Erbetta cipollina: proprietà, coltivazione e usi

Aromatizzare una portata, magari un piatto di pasta con salsa di pomodoro, con una manciata di erba cipollina appena colta dall’orticello di casa non ha prezzo: non soltanto avrete esaltato oltre ogni più rosea aspettativa anche il meno arzigogolato dei cibi, ma per giunta vi sarete anche fatti del bene dato che, si dice, essa possiede delle capacità vasodilatatorie ed afrodisiache

Proprietà erba cipollina

L’erba cipollina, conosciuta in ambiente scientifico con il meno pronunciabile nome di allium schoenoprasum, è una pianta affine ad aglio e cipolle e, non a caso, fa parte della stessa famiglia; quella delle Alliaceae.

Si tratta di un tipo di vegetazione perenne, spesso capace di crescere spontaneamente. I suoi bulbi si sviluppano al punto da generare ciuffi d’erba che possono raggiungere l’altezza di una trentina di centimetri o poco meno. Durante le stagioni più calde questa piantina produce anche dei grossi fiori violacei.

L’erba cipollina, oltre che piacevole alla vista (ovviamente soprattutto se fiorita), è molto utilizzata in cucina dato che può esaltare il sapore di un gran numero di piatti. Inoltre, pur avendo un gusto molto simile a quello della cipolla, risulta comunque più delicata e digeribile, non puzza ed è mediamente meno satura di zolfo. L’importante è comunque utilizzarla sempre a crudo e guarnire le pietanze soltanto un attimo prima di servirle in tavola.

Erba cipollina coltivazione

L’erba cipollina non è una pianta che richiede molte attenzioni: basta interrarla in un vaso o in luoghi abbastanza esposti al sole e tenerla sempre all’aperto. Il terreno che sceglierete sarà ricco e ben drenato ed avrà una composizione leggermente alcalina.

Qualora foste in possesso di più di un esemplare è bene che ciascuno di essi abbia il proprio vaso o che, se piantate direttamente nel terreno, venga distanziato dall’altro di una trentina di centimetri. Attenzione: quando ancora le piantine di erba cipollina sono molto giovani, evitate di tagliare le foglie.

Successivamente prendetevene cura asportando sempre i fiori e mantenendo l’erba ad un’altezza massima di circa 7 centimetri. Non vi preoccupate se al sopraggiungere dei primi freddi la pianta sembrerà morire: come tutti i vegetali a bulbo infatti l’erba cipollina va in riposo vegetativo. Al ritorno della bella stagione, ve lo assicuriamo, inizierà a riprendere vigore. Per aiutarla in tal senso, soprattutto se abitate in luoghi particolarmente freddi, coprite la piantina con della paglia.

Se dovessero formarsi più cespi divideteli e distanziateli di almeno una quindicina di centimetri. L’erba cipollina necessita di essere annaffiata regolarmente e di essere periodicamente trattata con concime organico.

Come moltiplicarla

L’erba cipollina può moltiplicarsi o per mezzo della semina o tramite divisione dei cespi. Nel primo caso assisterete alla nascita di piantine aventi fiori di colori tra loro anche molto diversi, nel secondo al ripetersi dello stesso patrimonio genetico. La moltiplicazione per cespi è mediamente più veloce.

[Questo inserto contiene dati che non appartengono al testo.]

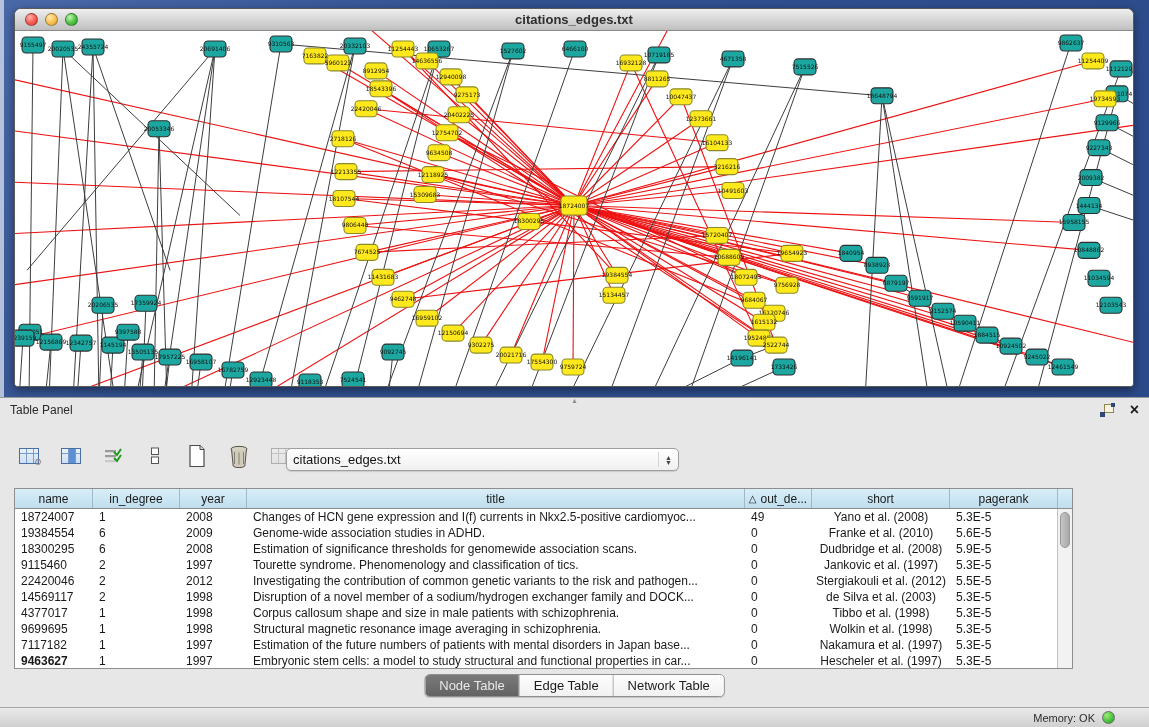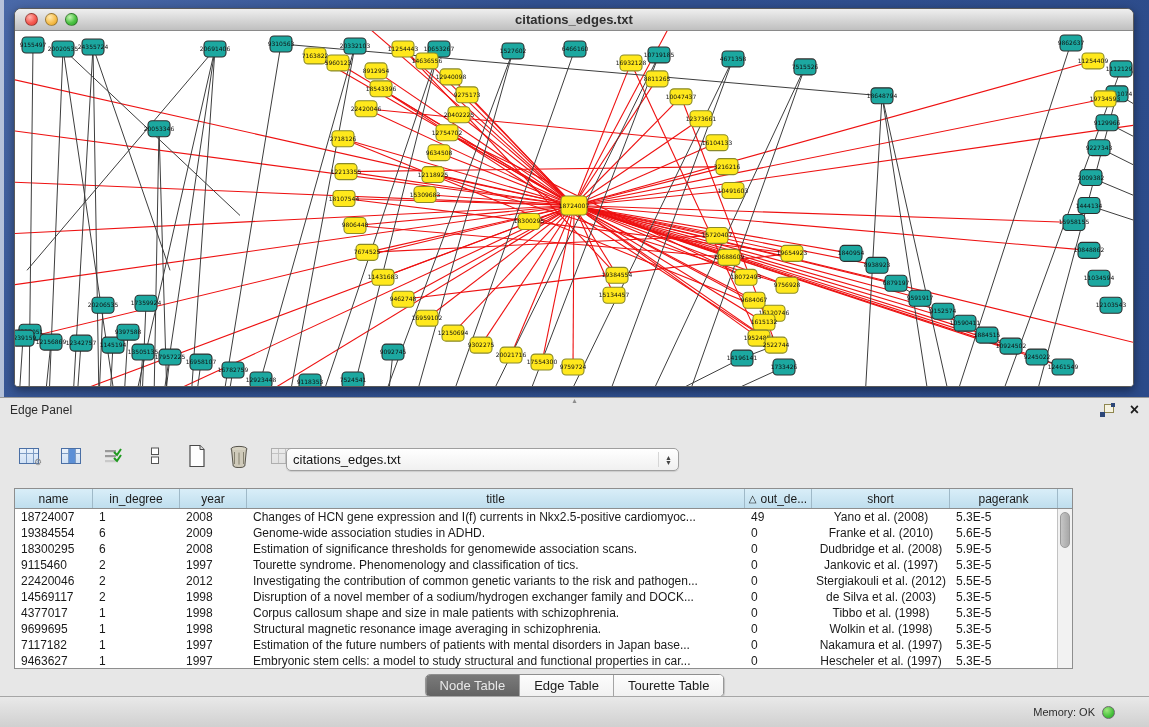--- a/index.html
+++ b/index.html
@@ -689,7 +689,7 @@
 <div class="table-panel">
   <div class="panel-grip">▴</div>
   <div class="panel-header">
-    <span class="panel-title">Edge Panel</span>
+    <span class="panel-title">Table Panel</span>
     <span class="spacer"></span>
     <span class="float-icon">
       <span class="sq1"></span>

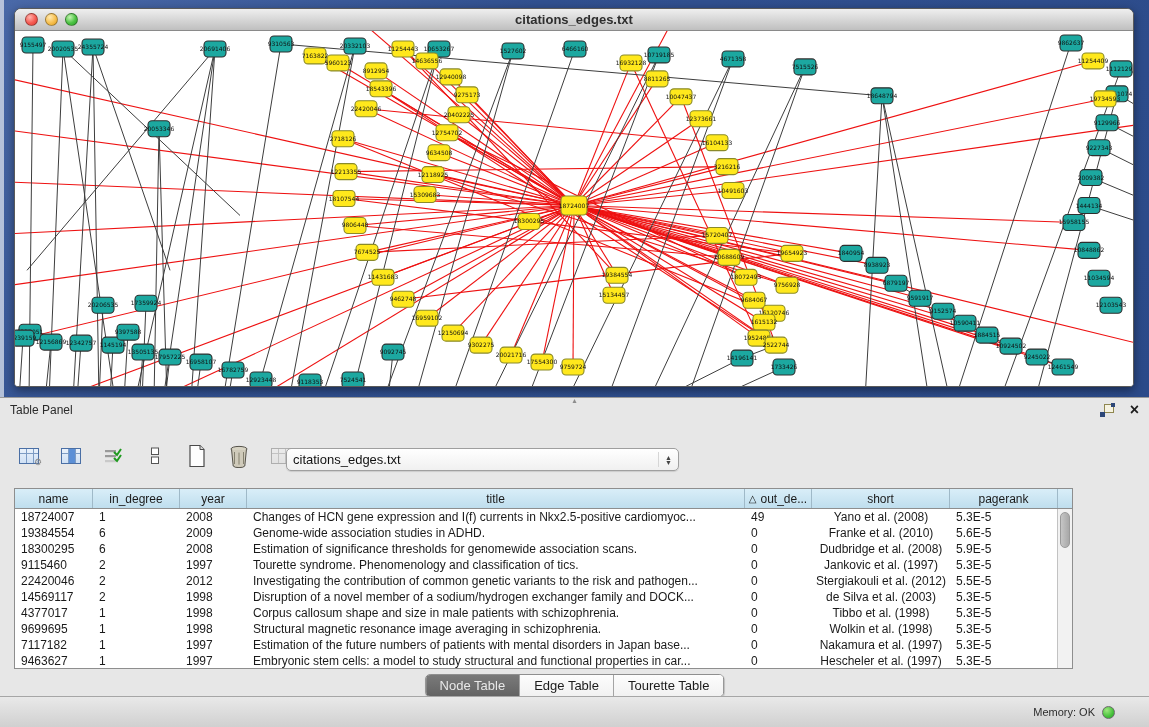--- a/index.html
+++ b/index.html
@@ -864,7 +864,7 @@
           <div class="td" style="width: 108px;">5.3E-5</div>
         </div>
         <div class="trow">
-          <div class="td" style="width: 78px;">9463627</div>
+          <div class="td" style="width: 78px; font-weight: bold;">9463627</div>
           <div class="td" style="width: 87px;">1</div>
           <div class="td" style="width: 67px;">1997</div>
           <div class="td" style="width: 498px;">Embryonic stem cells: a model to study structural and functional properties in car...</div>

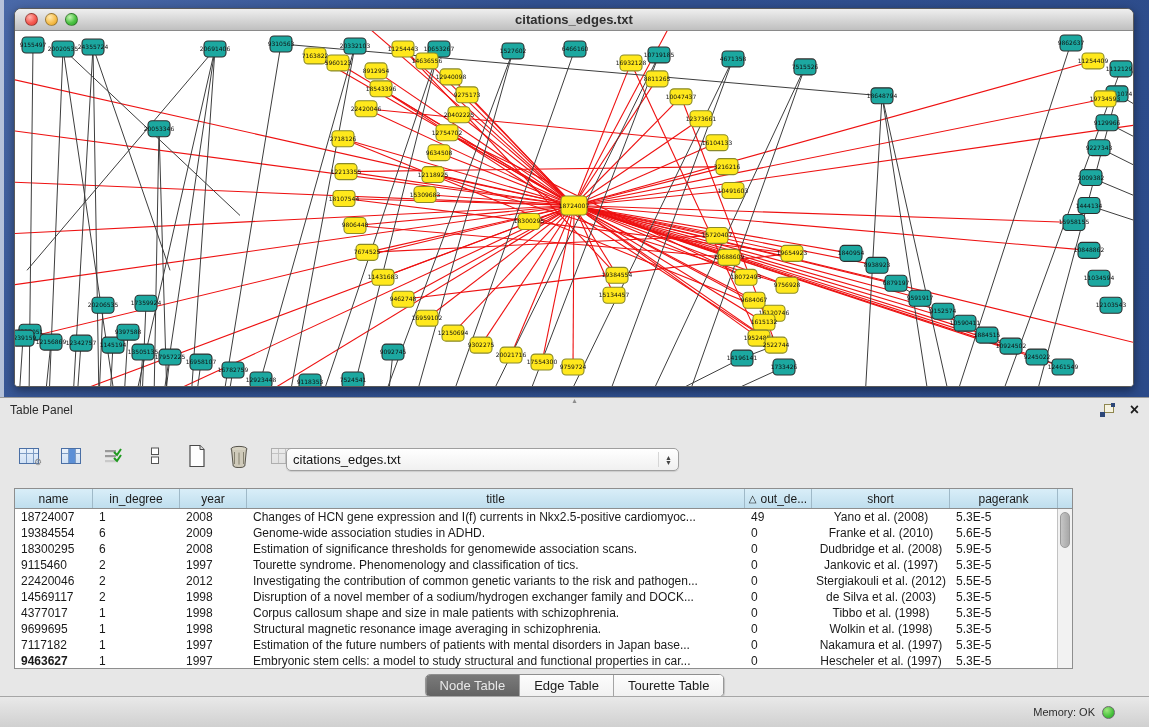--- a/index.html
+++ b/index.html
@@ -881,7 +881,7 @@
   <div class="tabs" id="tabs">
       <div class="tab selected">Node Table</div>
       <div class="tab">Edge Table</div>
-      <div class="tab">Tourette Table</div>
+      <div class="tab">Network Table</div>
     </div>
 
   <div class="statusbar">

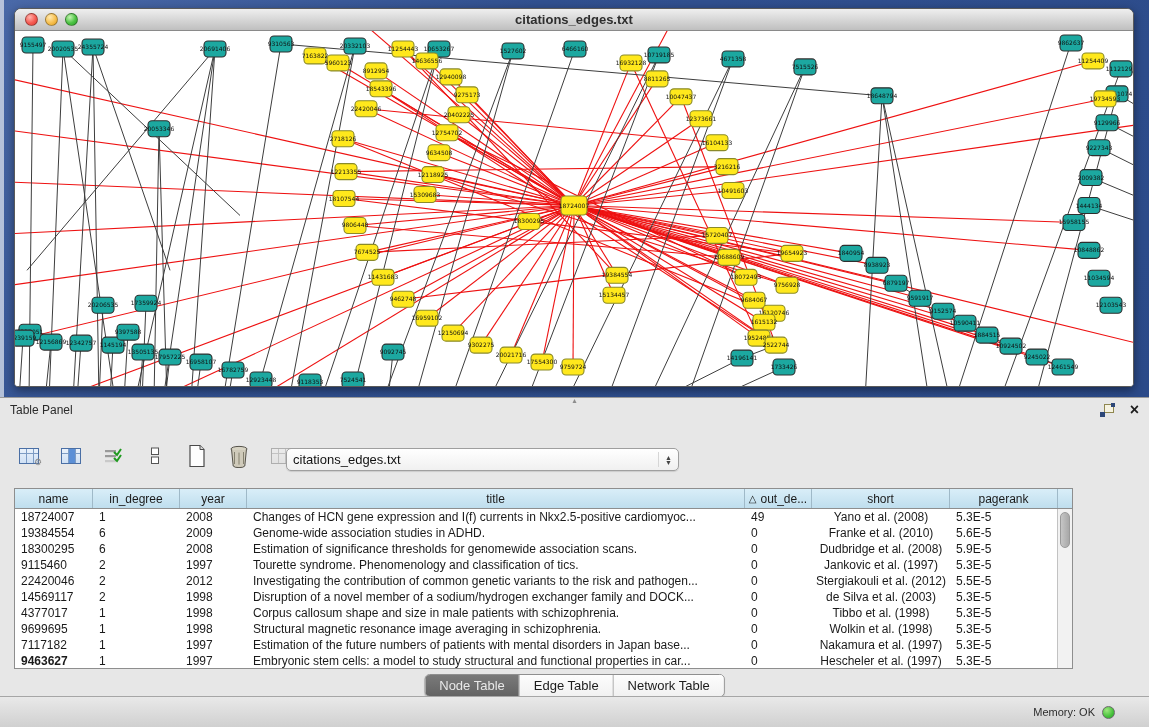--- a/index.html
+++ b/index.html
@@ -81,7 +81,7 @@
   .tab:last-child { border-right:none; }
   .tab.selected { background:linear-gradient(#7a7a7a,#636363); color:#e8e8e8; }
 
-  .statusbar { position:absolute; left:0; bottom:0; width:100%; height:31px;
+  .statusbar { position:absolute; left:0; bottom:0; width:100%; height:20px;
     background:linear-gradient(#e9e9e9,#d0d0d0); border-top:1px solid #a6a6a6;
     display:flex; align-items:center; justify-content:flex-end; padding-right:34px; gap:7px; }
   .mem-label { font-size:11px; color:#2c2c2c; }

Se volete creare nuove piantine raccogliete i fiori, deponeteli su un foglio di carta da cucina e lasciateli essiccare per una quindicina di giorni. Trascorso questo periodo, agitate i fiori, raccogliete i semini che ne cadranno, interrateli ricoprendoli con uno strato di terreno spesso circa 10 cm ed innaffiate.

Suggerimenti utili

Quando vorrete consumare dell’erba cipollina abbiate cura di strappare le foglie delicatamente, una per una. Esistono in proposito due diverse scuole di pensiero: utilizzate le forbici o spezzatele con le mani (in quest’ultimo caso, pare, il sapore non si alteri). In ogni caso recidete la foglia avendo cura di lasciarne una piccola parte che sporge dal terreno.